Setting up two identical dives in RAID 1 is good for:

a) providing instantaneous backup of files on a second drive.

None of the uses you have described will benefit in any way from a RAID setup.

1. The two ancient 80GB drives are of no value in a modern system. They would be extremely slow and would have trouble storing more than 1 one of today's recent AAA games.

2. The 320 GB drive is also old and rather slow by today's standards. It would serve well for off-site storage of important files.

3...
If you RAID drives of different sizes the array will only be as big as the smallest drive xs the # of drives. In W 10 there is something called storage spaces and you can combine drives for the total volume of various drives.
W.P.
 
RAID is not a backup. If you accidentally delete or overwrite a file on a RAID array, that file is gone from all the drives. You would need to restore it from an external backup. So you still need a backup even if you have RAID.

RAID is for reliability (uptime). A drive can die and the system will keep chugging along without crashing. Your system will not go down - you can continue to use it during the time it takes for you to get a replacement drive. A company which would lose millions of dollars a day if their file server goes down wants that file server on RAID. A personal computer? Probably not.
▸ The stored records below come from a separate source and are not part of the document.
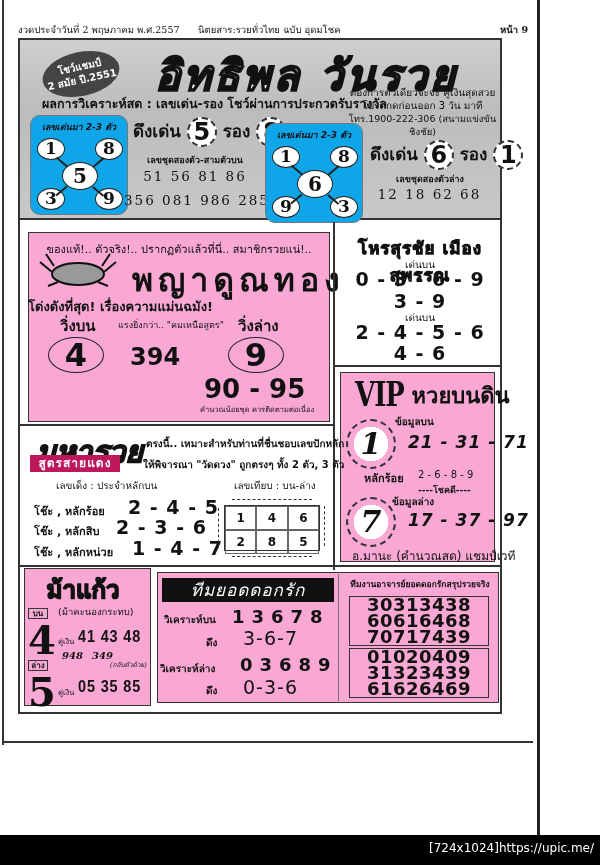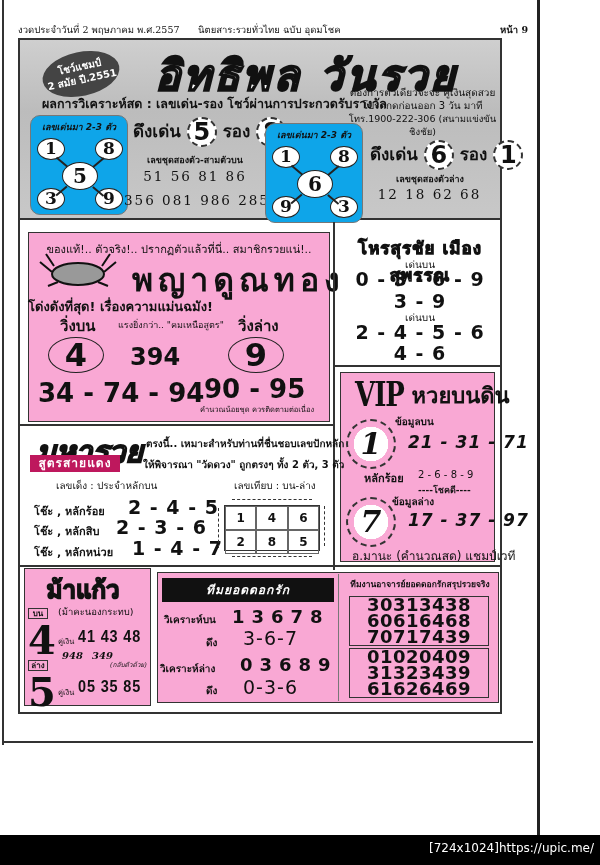--- a/index.html
+++ b/index.html
@@ -165,7 +165,6 @@
   <div class="ring" style="left:48px;top:337px;width:56px;height:36px;font-size:32px;line-height:34px">4</div>
   <div class="bignum" style="left:130px;top:343px;font-size:24px">394</div>
   <div class="ring" style="left:228px;top:337px;width:56px;height:36px;font-size:32px;line-height:34px">9</div>
-  <div class="bignum" style="left:38px;top:378px">34 - 74 - 94</div>
   <div class="bignum" style="left:204px;top:374px">90 - 95</div>
   <div class="foot-note" style="left:200px;top:403px">คำนวณน้อยชุด ควรติดตามต่อเนื่อง</div>
 

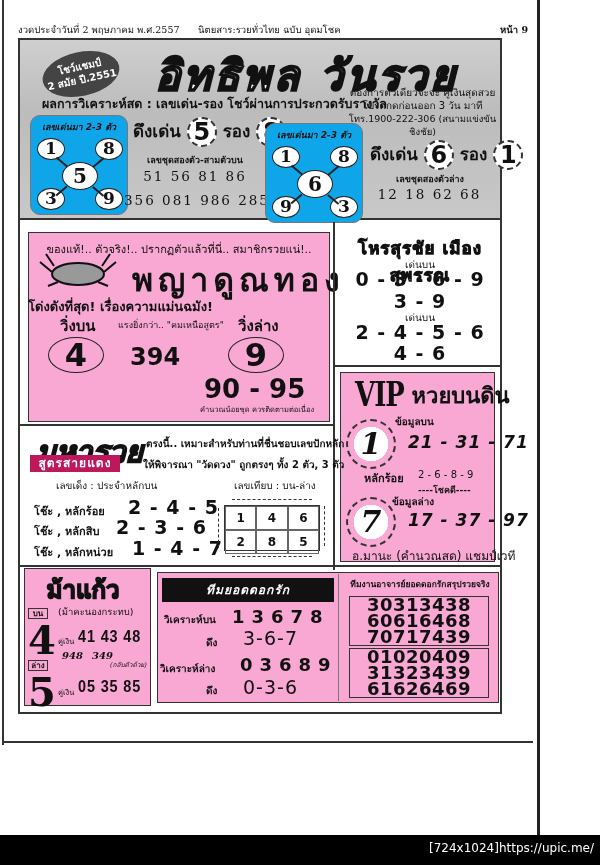--- a/index.html
+++ b/index.html
@@ -69,7 +69,7 @@
   .mk-pair-lbl{position:absolute;font-size:7.5px}
   .mk-nums{position:absolute;font:bold 17px "Liberation Sans Narrow","Liberation Sans",sans-serif;letter-spacing:1px;transform:scaleX(.85);transform-origin:left}
   .mk-mid{position:absolute;font:italic bold 10px "DejaVu Serif",serif}
-  .tm-head{position:absolute;left:162px;top:578px;width:172px;height:24px;background:#111;color:#fff;text-align:center;font-size:12px;font-weight:bold;font-style:italic;line-height:24px;letter-spacing:1px}
+  .tm-head{position:absolute;left:162px;top:578px;width:172px;height:24px;background:#111;color:#fff;text-align:center;font-size:17px;font-weight:normal;font-style:italic;line-height:24px;letter-spacing:1px}
   .tm-lbl{position:absolute;font-size:10px;font-weight:bold}
   .tm-digits{position:absolute;font-size:18px;font-weight:900;letter-spacing:7px}
   .tm-set{position:absolute;font-size:19px;letter-spacing:1px}

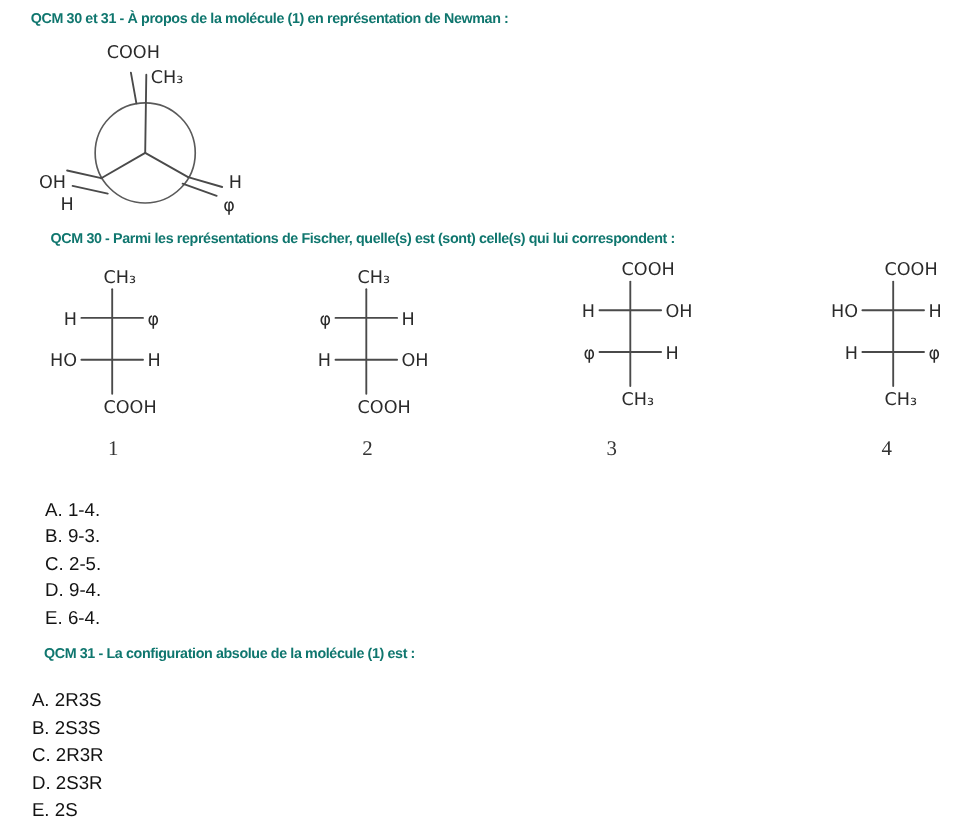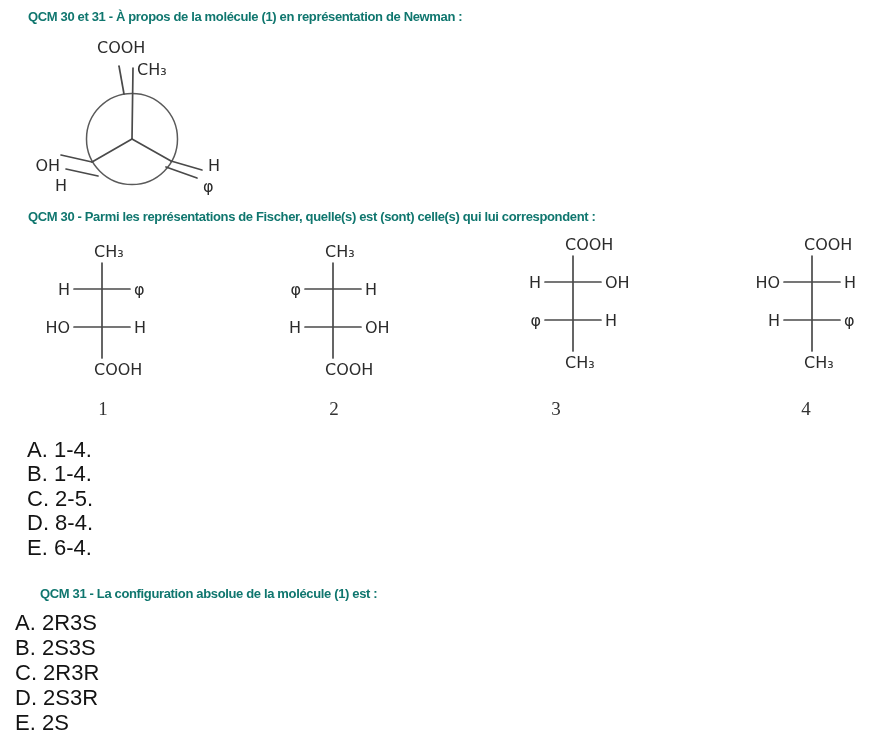--- a/index.html
+++ b/index.html
@@ -13,7 +13,7 @@
     font-family:"Liberation Sans",sans-serif;
   }
   #title-3031{left:28px;top:9px;}
-  #title-30{left:28px;top:209px;}
+  #title-30{left:46px;top:209px;}
   #title-31{left:40px;top:586px;}
   .options{
     position:absolute;list-style:none;margin:0;padding:0;

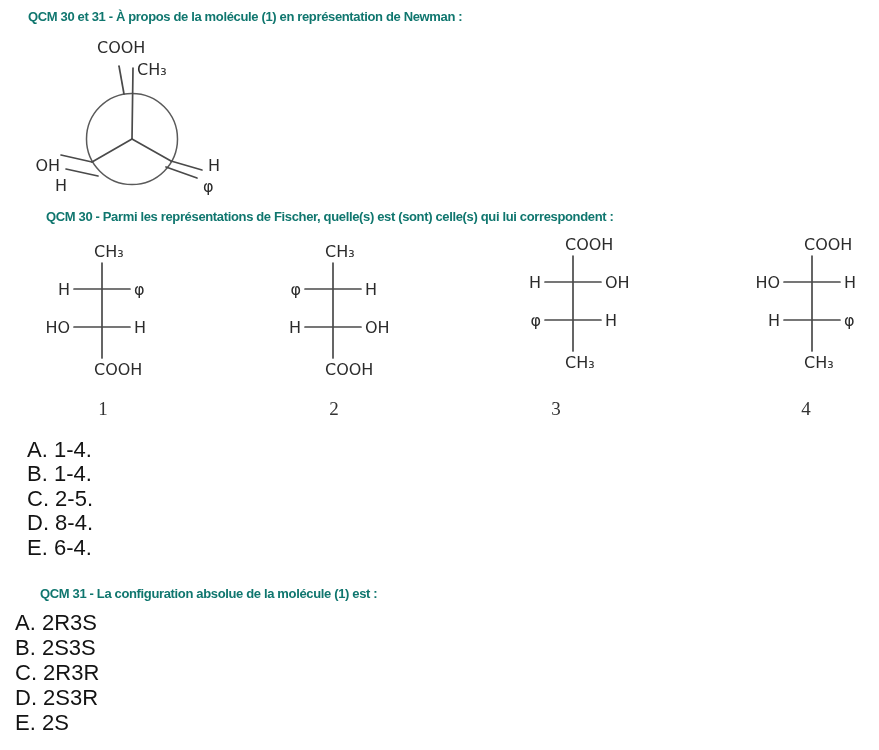--- a/index.html
+++ b/index.html
@@ -16,8 +16,8 @@
   #title-30{left:46px;top:209px;}
   #title-31{left:40px;top:586px;}
   .options{
-    position:absolute;list-style:none;margin:0;padding:0;
-    font-size:22px;color:#131313;
+    position:absolute;list-style:none;margin:14px;padding:0;
+    font-size:17px;color:#131313;
   }
   #options-30{left:27px;top:438px;line-height:24.4px;}
   #options-31{left:15px;top:610px;line-height:25px;}

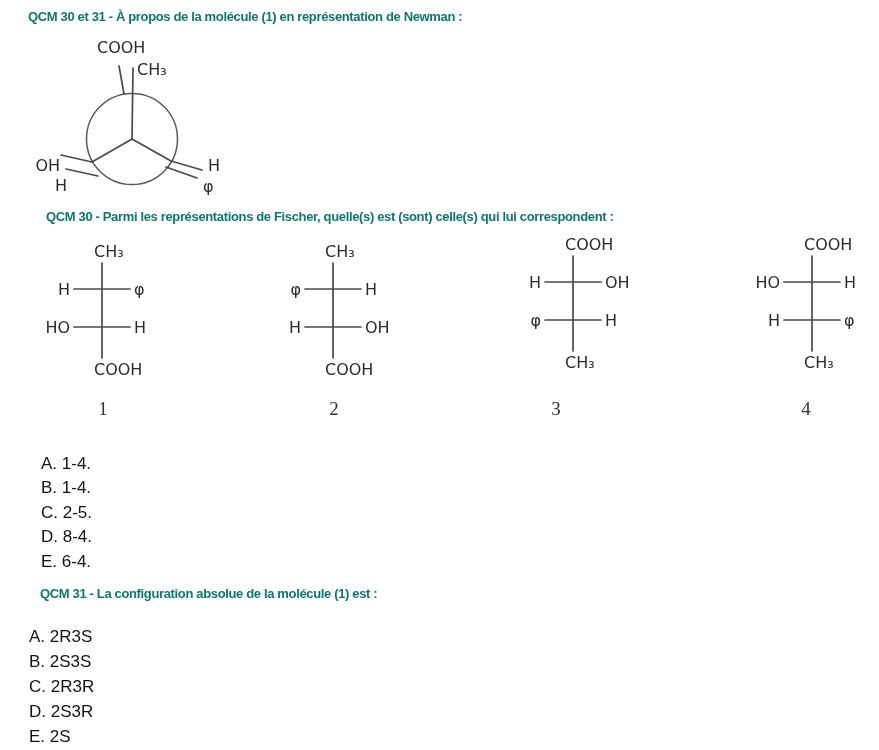--- a/index.html
+++ b/index.html
@@ -125,7 +125,7 @@
 
   <ul id="options-30" class="options">
     <li>A. 1-4.</li>
-    <li>B. 1-4.</li>
+    <li>B. 9-3.</li>
     <li>C. 2-5.</li>
     <li>D. 8-4.</li>
     <li>E. 6-4.</li>

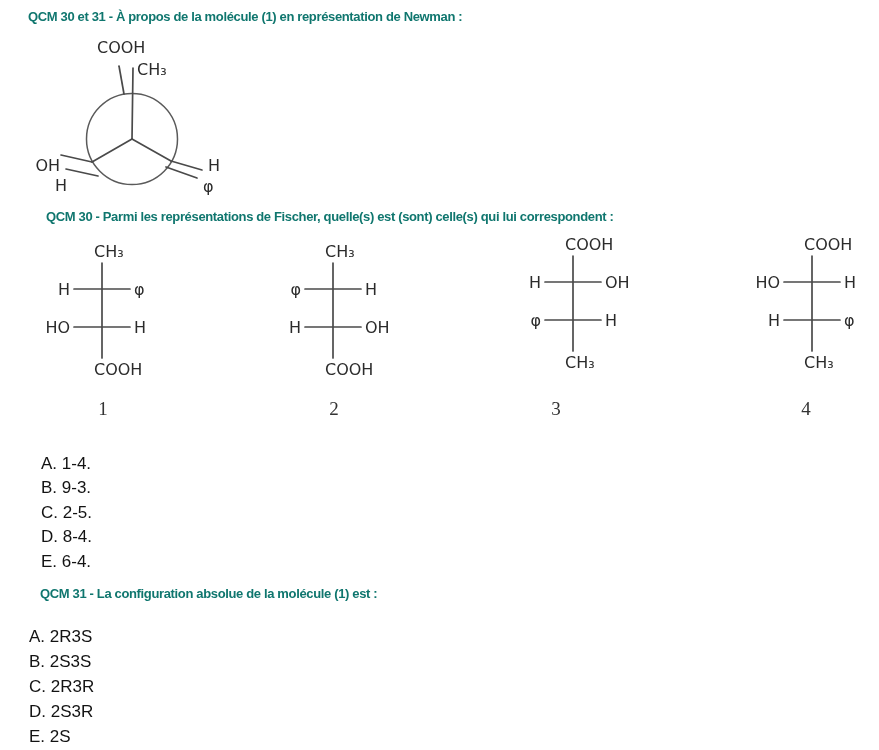--- a/index.html
+++ b/index.html
@@ -127,7 +127,7 @@
     <li>A. 1-4.</li>
     <li>B. 9-3.</li>
     <li>C. 2-5.</li>
-    <li>D. 8-4.</li>
+    <li>D. 9-4.</li>
     <li>E. 6-4.</li>
   </ul>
If you just want to use the extra capacity of all those old drives, you want something called JBOD - just a bunch of disks. That'll glom all the drives together and make the computer think it's one big drive. Reliability will be low though (if a disk dies, any files on it are gone). And I'm really not sure it's worth trying to salvage 80GB and 250 GB HDDs this way. HDDs cost about $25/TB now, so the combined capacity of those 4 drives is only worth about $16.

If you had reasonably large older drives - say 500-750 GB - I'd recommend an external RAID enclosure which could JBOD them together into 2-3 TB of storage. Then you could use that as your backup "drive". But for disks this small, either keep them for posterity, to repair really old systems which can't take bigger drives, or let your kids take them apart so they can learn what the inside of a HDD looks like.
 
Setting up two identical dives in RAID 0 is good for:

a) getting your name on web site leader boards for benchmark performance
b) Increasing the performance of your system in very specialized server or workstation applications.

Setting up two identical dives in RAID 1 is good for:

a) providing instantaneous backup of files on a second drive.

None of the uses you have described will benefit in any way from a RAID setup.

1. The two ancient 80GB drives are of no value in a modern system. They would be extremely slow and would have trouble storing more than 1 one of today's recent AAA games.

2. The 320 GB drive is also old and rather slow by today's standards. It would serve well for off-site storage of important files.

3. 3 and 4TB drives have a rather high failure rate so best to have something available to back up this data to.

4. The two 250GB drives are again small and very slow by today's standards.

5. Because of the age and slow speed of these drives, combining them into any type of linked storage would slow your computer down considerably.

RAID simply brings nothing to the table here. RAID 0 brings nothing to the table in any desktop application outside things like video editing and specialized work station apps. RAID 1 is habndy in a sense for immediate backup of files, but again, on the desktop, you can accomplish the same goal with a simple freeware backup program Like FBackup.

Best bet would be a Thermaltake BlacX HD caddy, which you could use for all the old drives to store things on and then take off site. A backup on the same machine is of little value if there is a fire.

http://www.newegg.com/Product/ProductList.aspx?Submit=ENE&DEPA=0&Order=BESTMATCH&Description=blacx&N=-1&isNodeId=1
 
Solution
Would the 2 slower 250gb hdd's slow down the new SSD if they are all in a raid5? Is raid even necessary for normal computing? I'm thinking that using on of the drives for an external back up would suit my needs better.

I already have a external enclosure for a 3.5 drive that i can use. And i'll most likely use the 4tb to store movies, games, and other media that can easily be re-downloaded if the large drive does fail.